Weird Things We've Gifted People
A side perk of CS is that it sometimes forces the team to get weird with it, especially if it’s conspiring for a newer hire, quieter person, corporate spy, secret robot, emotionally stunted manchild, international woman of mystery, etc.
Our office has been graced with some delightful weirdos with unusual hobbies over the years, so we’ve given out some strange gifts as a result. But hey, we figure the weirder, the better.
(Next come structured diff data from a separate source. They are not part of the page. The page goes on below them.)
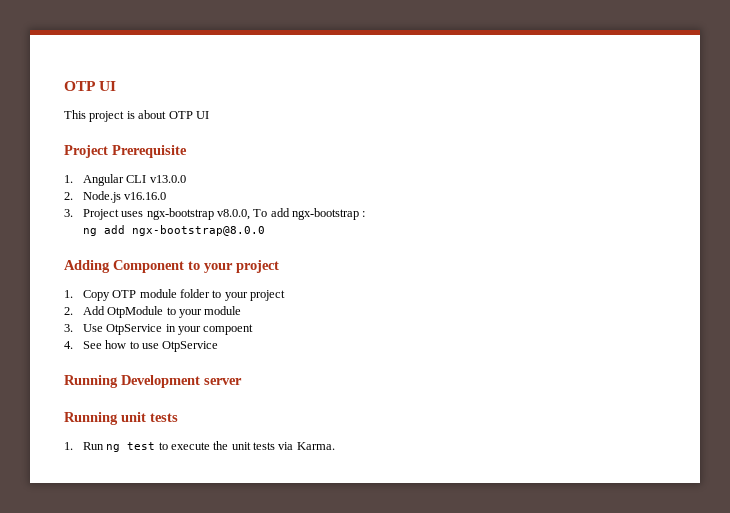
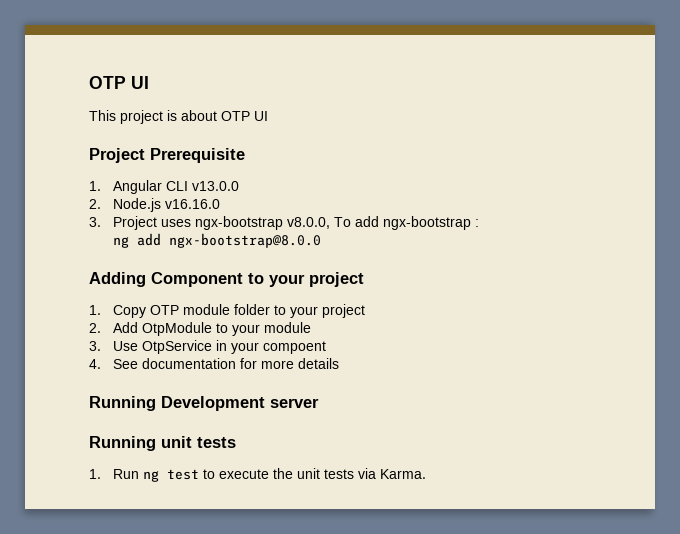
[105,340,219,352] how to use OtpService -> [142,358,340,369] documentation for more details

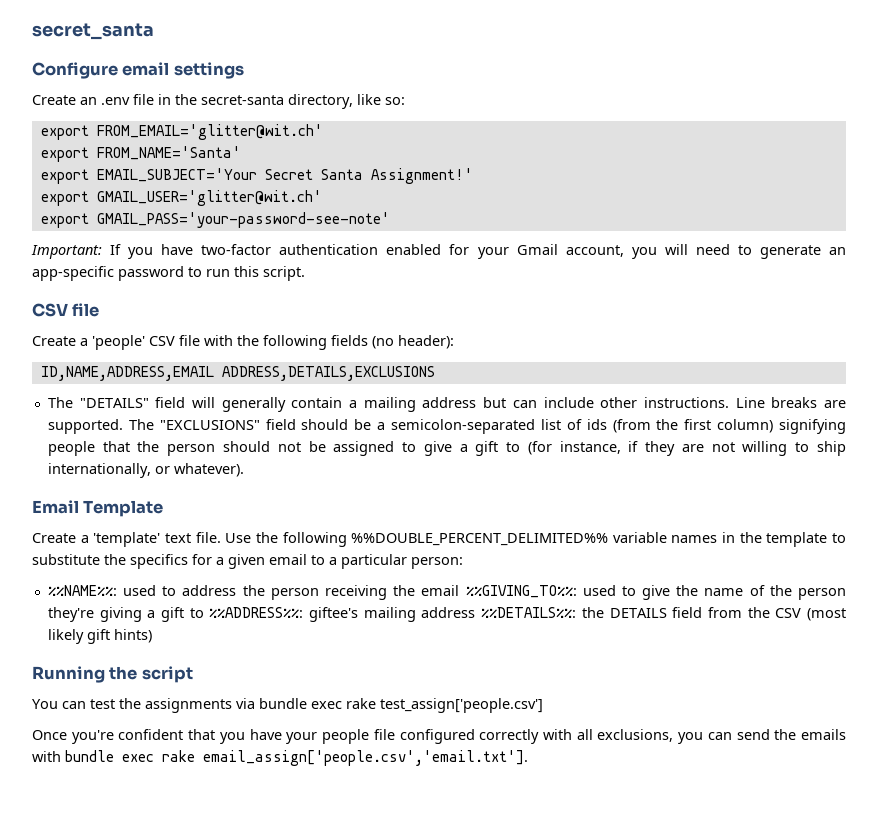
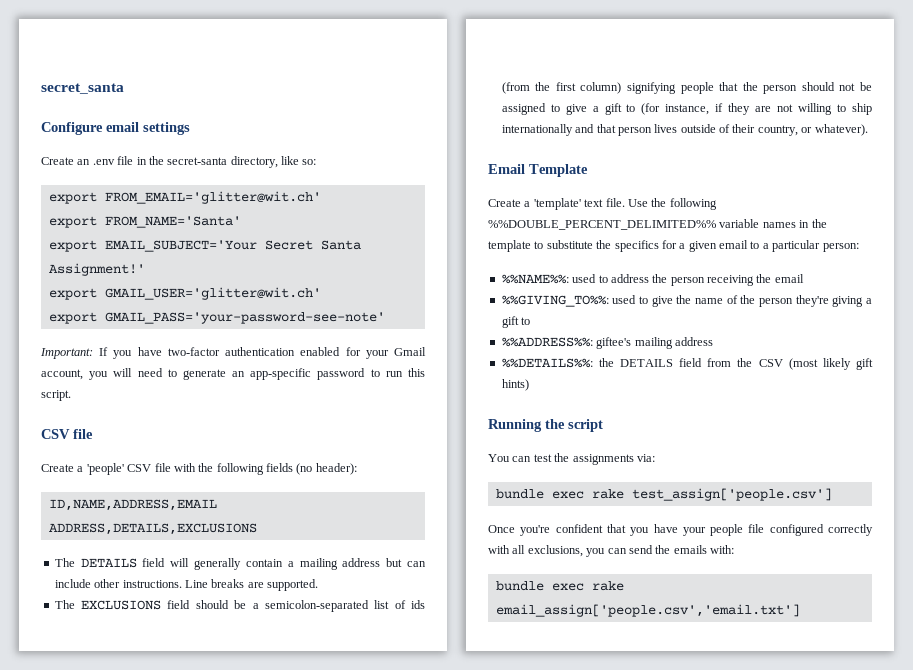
[79,398,149,408] "DETAILS" -> [80,558,137,568] DETAILS
[128,419,260,430] The "EXCLUSIONS" -> [54,600,162,610] // The EXCLUSIONS
[47,463,151,478] internationally, -> [501,124,798,136] internationally and that person lives outside of their country,
(460, 590) none -> (804, 278) //
(204, 613) none -> (531, 321) //
(476, 612) none -> (713, 341) //
[236,698,255,709] via -> [636,454,655,462] via: //
[32,750,528,766] with bundle exec rake email_assign['people.csv','email.txt']. -> [710,545,734,554] [495,581,624,591] [495,604,800,617] with: // bundle exec rake email_assign['people.csv','email.txt']

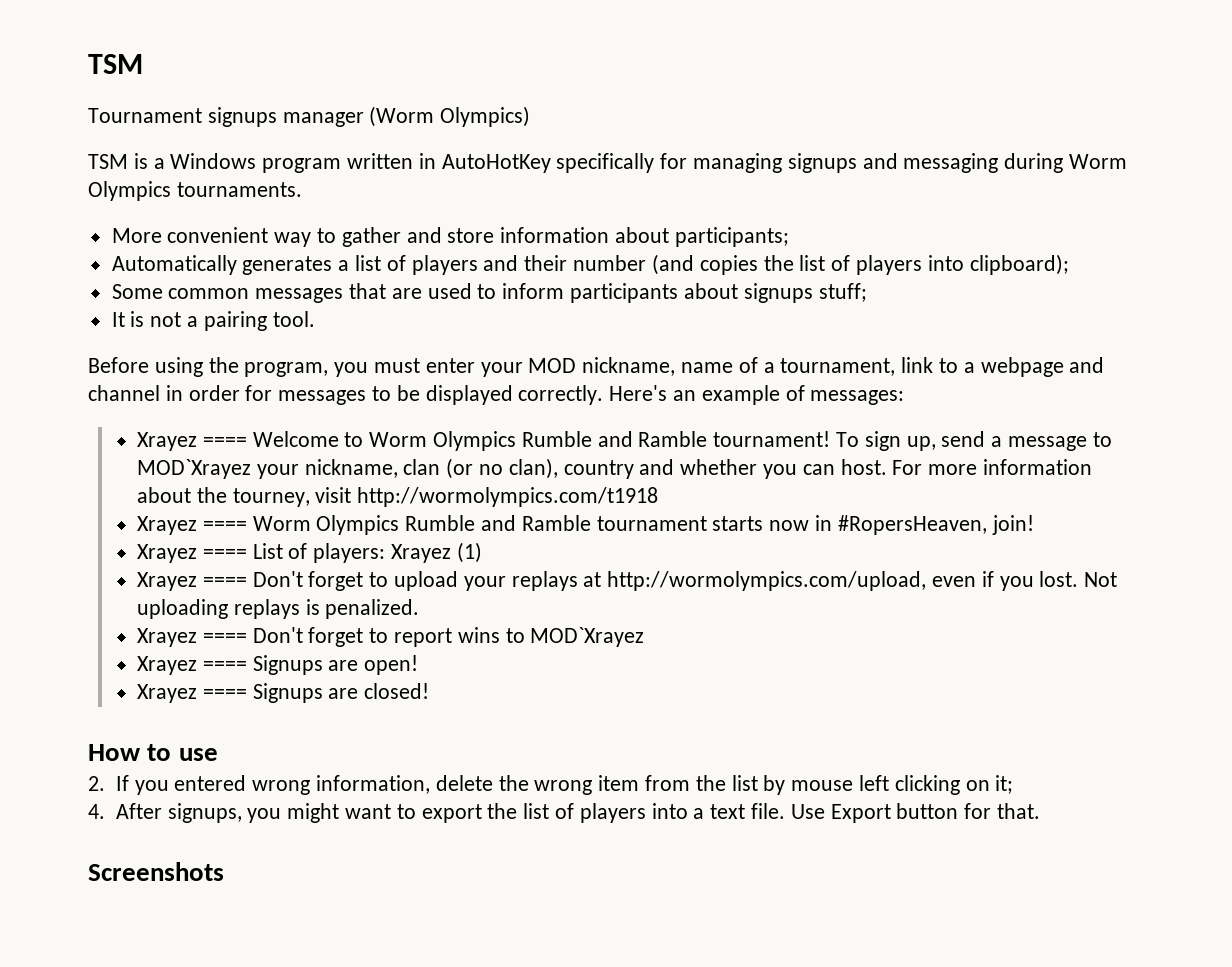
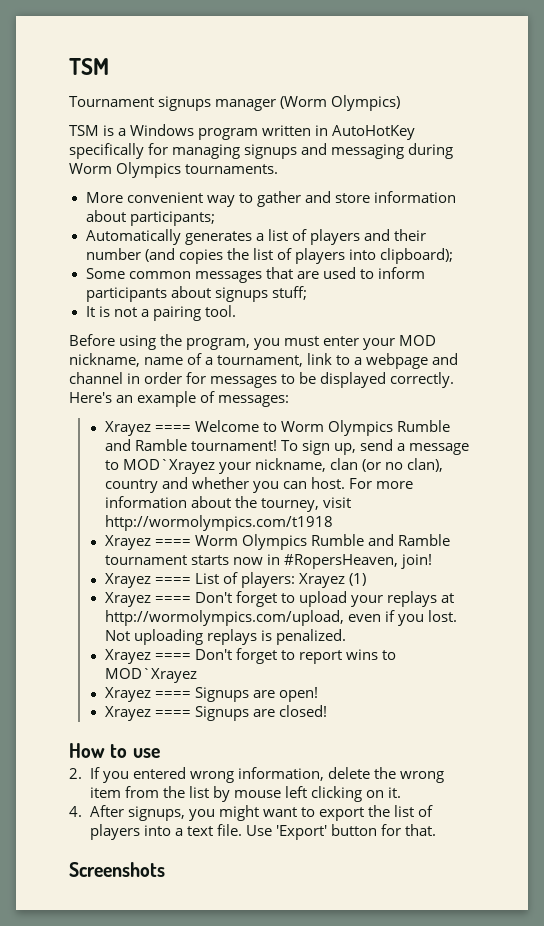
[995,775,1014,794] it; -> [387,787,401,798] it.
[830,804,891,823] Export -> [275,825,327,840] 'Export'

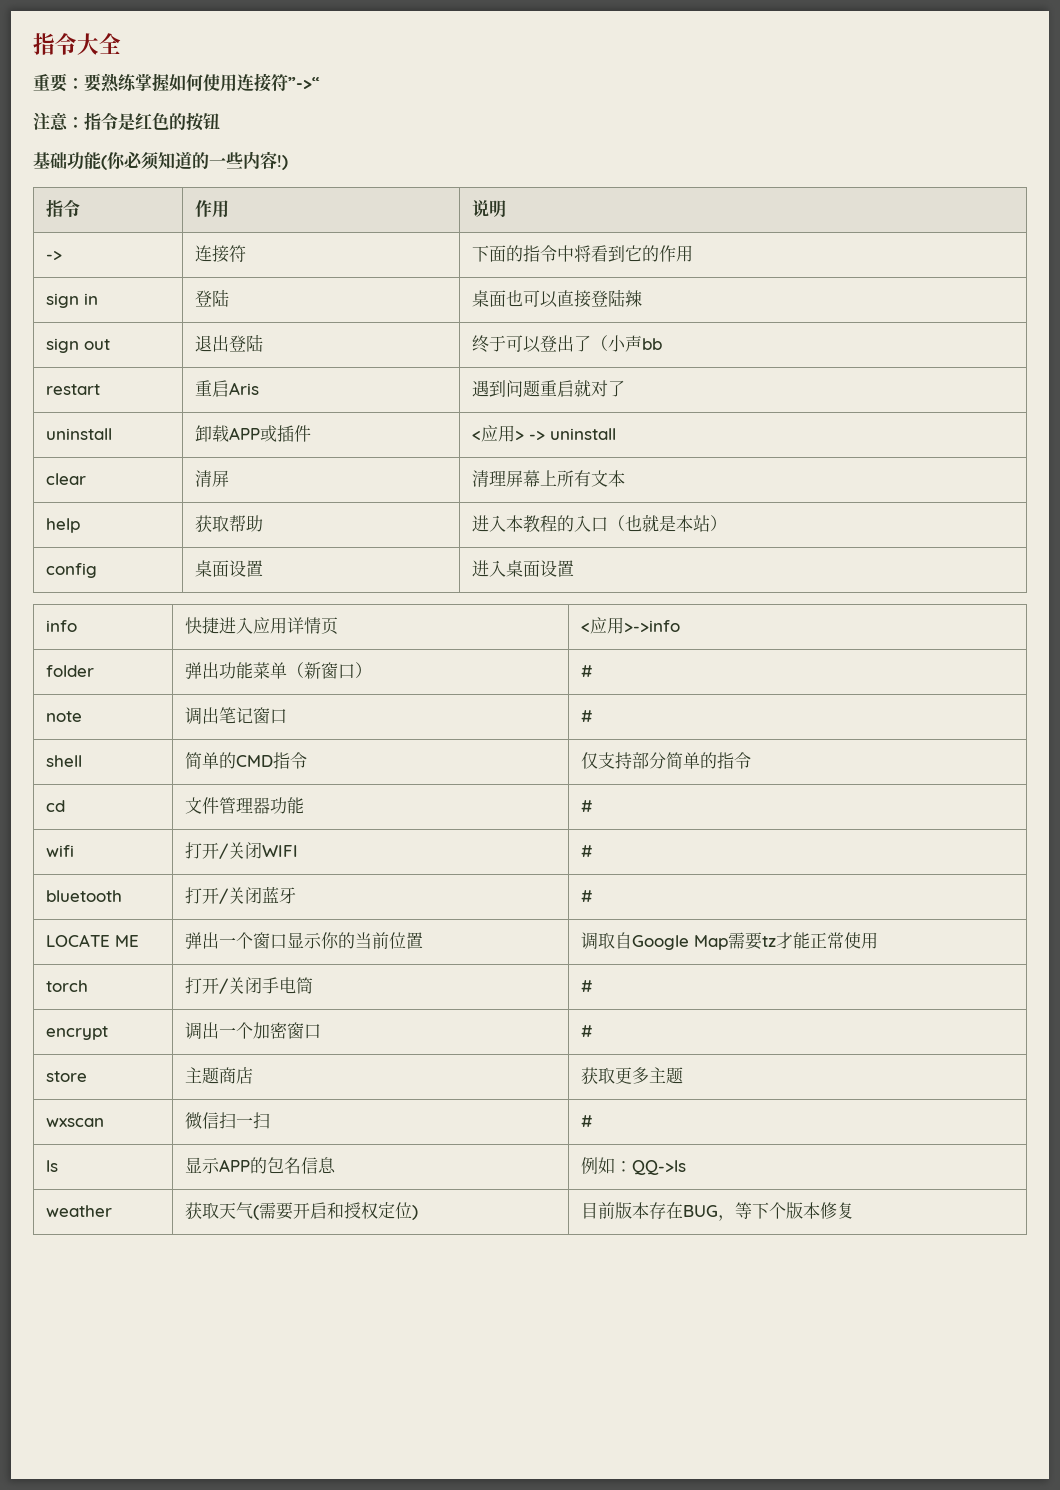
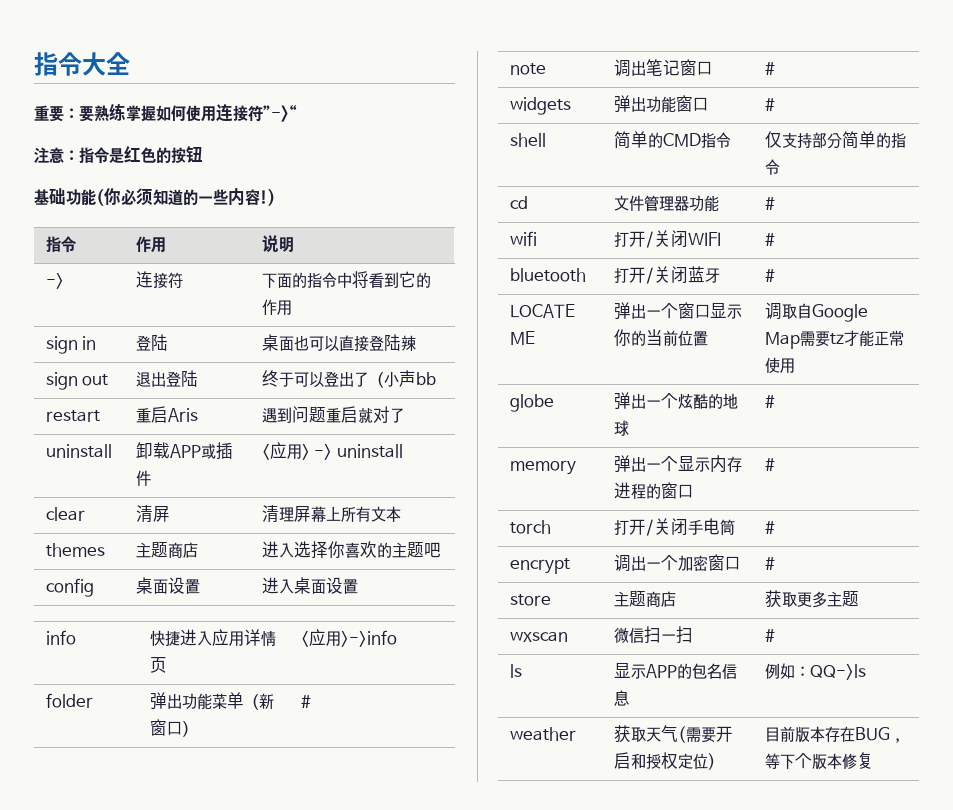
[45,518,80,533] [194,515,263,532] [471,514,727,533] help | 获取帮助 | 进入本教程的入口（也就是本站） -> [45,543,105,557] [135,542,198,558] [261,541,441,559] themes | 主题商店 | 进入选择你喜欢的主题吧
(593, 716) none -> [509,97,571,115] [613,95,708,113] [764,98,775,111] // widgets | 弹出功能窗口 | #
(878, 940) none -> [509,394,554,412] [613,392,738,410] [613,420,629,436] [764,395,775,408] [509,460,576,475] [613,455,742,473] [613,482,693,499] [764,458,775,471] // globe | 弹出一个炫酷的地球 | # // memory | 弹出一个显示内存进程的窗口 | #

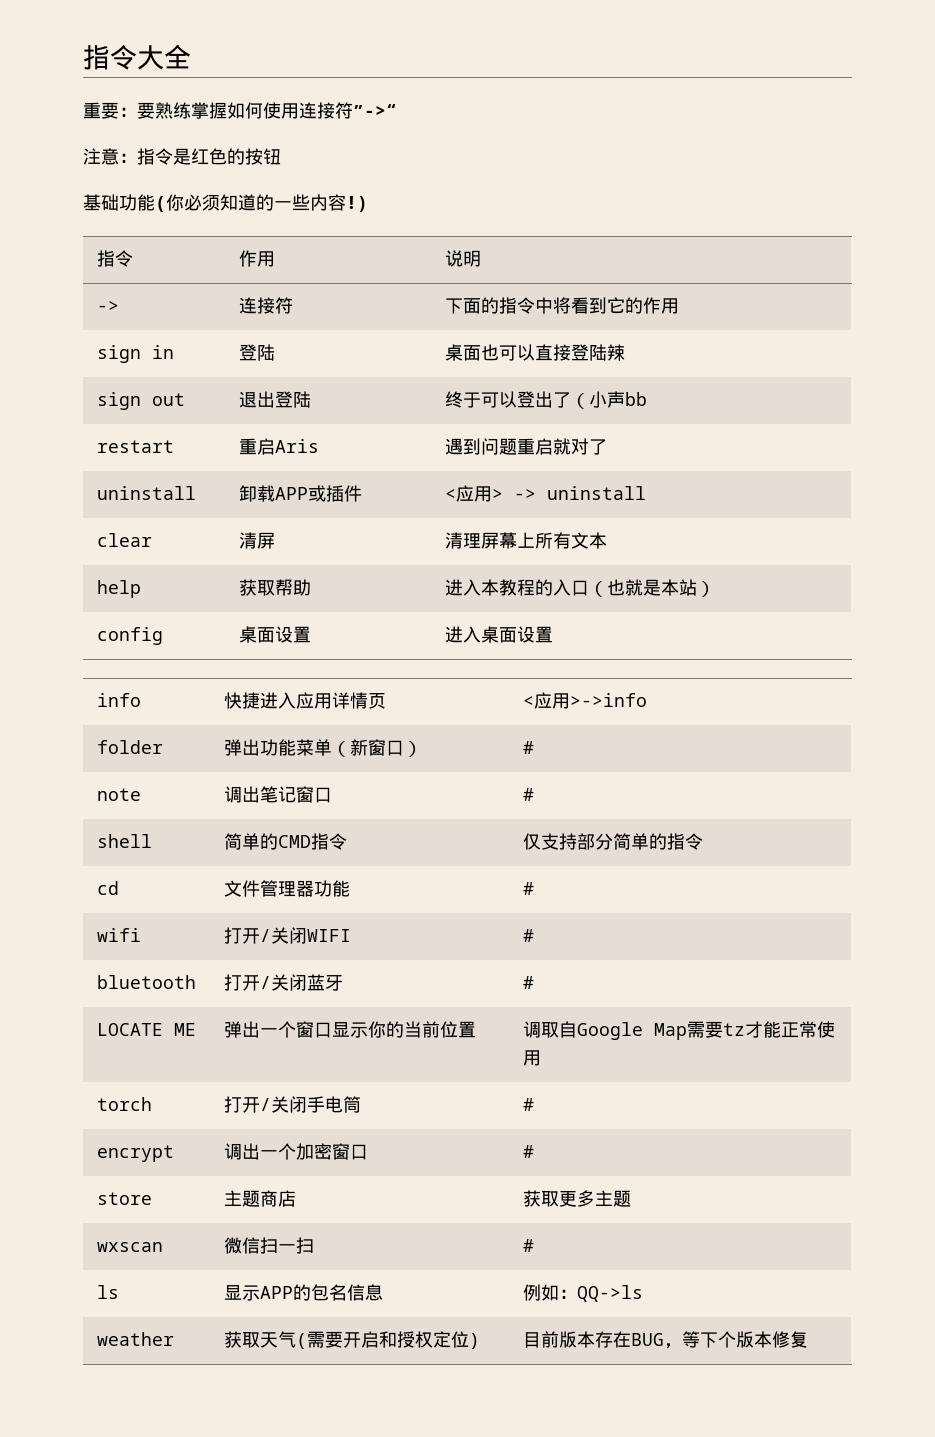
[45,543,105,557] [135,542,198,558] [261,541,441,559] themes | 主题商店 | 进入选择你喜欢的主题吧 -> [96,580,141,598] [238,579,311,596] [444,579,715,597] help | 获取帮助 | 进入本教程的入口（也就是本站）
[509,97,571,115] [613,95,708,113] [764,98,775,111] // widgets | 弹出功能窗口 | # -> (534, 794) none
[509,394,554,412] [613,392,738,410] [613,420,629,436] [764,395,775,408] [509,460,576,475] [613,455,742,473] [613,482,693,499] [764,458,775,471] // globe | 弹出一个炫酷的地球 | # // memory | 弹出一个显示内存进程的窗口 | # -> (541, 1058) none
Here’s how we’ve gotten creative with the art of gift-giving:
- An ax
- Car parts
- Beyonce votive candle
- T-shirt with a cat throwing up a rainbow atop a pizza
- Mustache wax
- Gender-neutral baby doll
- Lobster-print button down
- Desk space heater
- Blood paint
- Canned coyote
Other Practical Tips
- Set a budget. Whether it’s $50 or $200, set a budget for each person and stick to it. It helps to have a Conspiracy Santa organizer who keeps track of progress, gifts, and budgets. Also helpful for preventing your coworkers from Michael Scott-ing the white elephant exchange.